▶ Exercise requirements:
Search the entries below for "ROCHE". Report each line where it occurs.

▶ Study material:
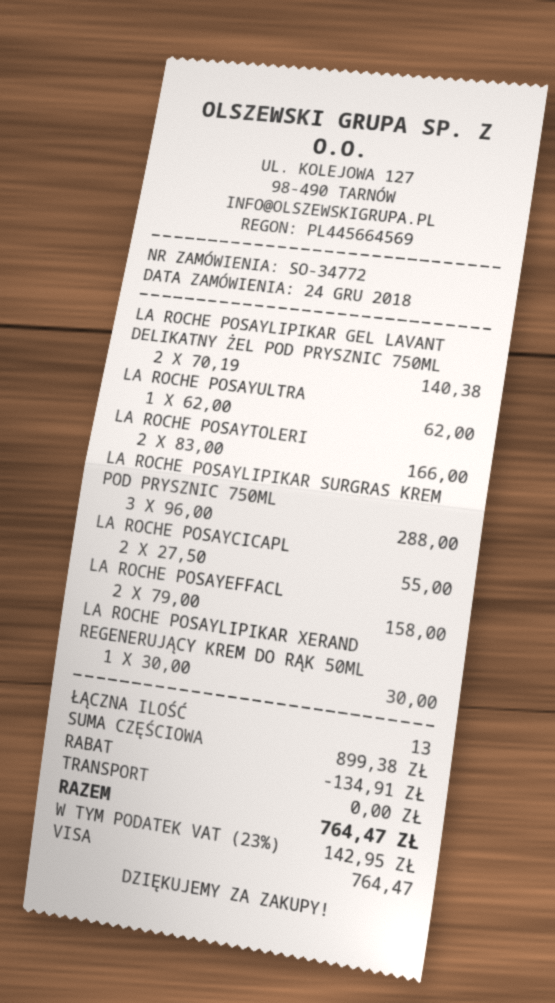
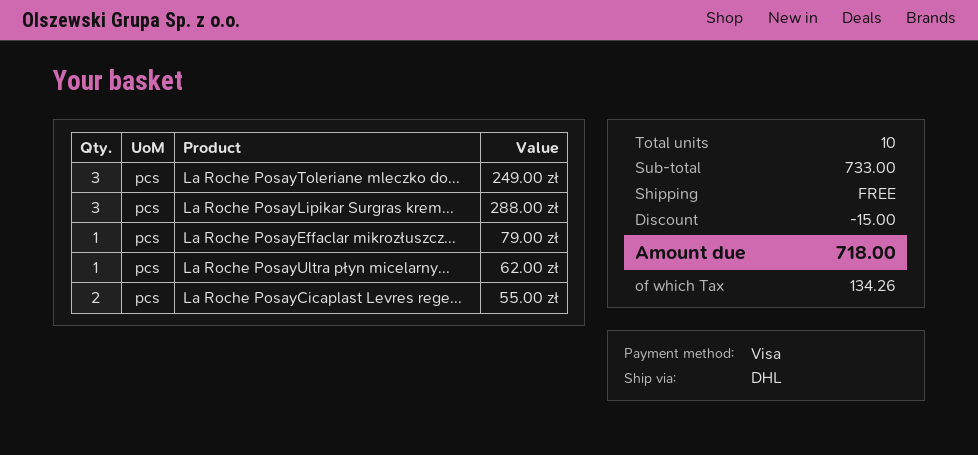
LA ROCHE POSAYLIPIKAR GEL LAVANT DELIKATNY ŻEL POD PRYSZNIC 750ML: 2 for 140.38 -> none
LA ROCHE POSAYTOLERI: 2 for 166.00 -> 3 for 249.00
LA ROCHE POSAYEFFACL: 2 for 158.00 -> 1 for 79.00
LA ROCHE POSAYLIPIKAR XERAND REGENERUJĄCY KREM DO RĄK 50ML: 1 for 30.00 -> none
total quantity: 13 -> 10
subtotal: 899.38 -> 733.00
discount: 134.91 -> 15.00
tax: 142.95 -> 134.26
total: 764.47 -> 718.00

▶ Problem solution:
LA ROCHE POSAYLIPIKAR GEL LAVANT DELIKATNY ŻEL POD PRYSZNIC 750ML: 2 for 140.38 -> none
LA ROCHE POSAYTOLERI: 2 for 166.00 -> 3 for 249.00
LA ROCHE POSAYEFFACL: 2 for 158.00 -> 1 for 79.00
LA ROCHE POSAYLIPIKAR XERAND REGENERUJĄCY KREM DO RĄK 50ML: 1 for 30.00 -> none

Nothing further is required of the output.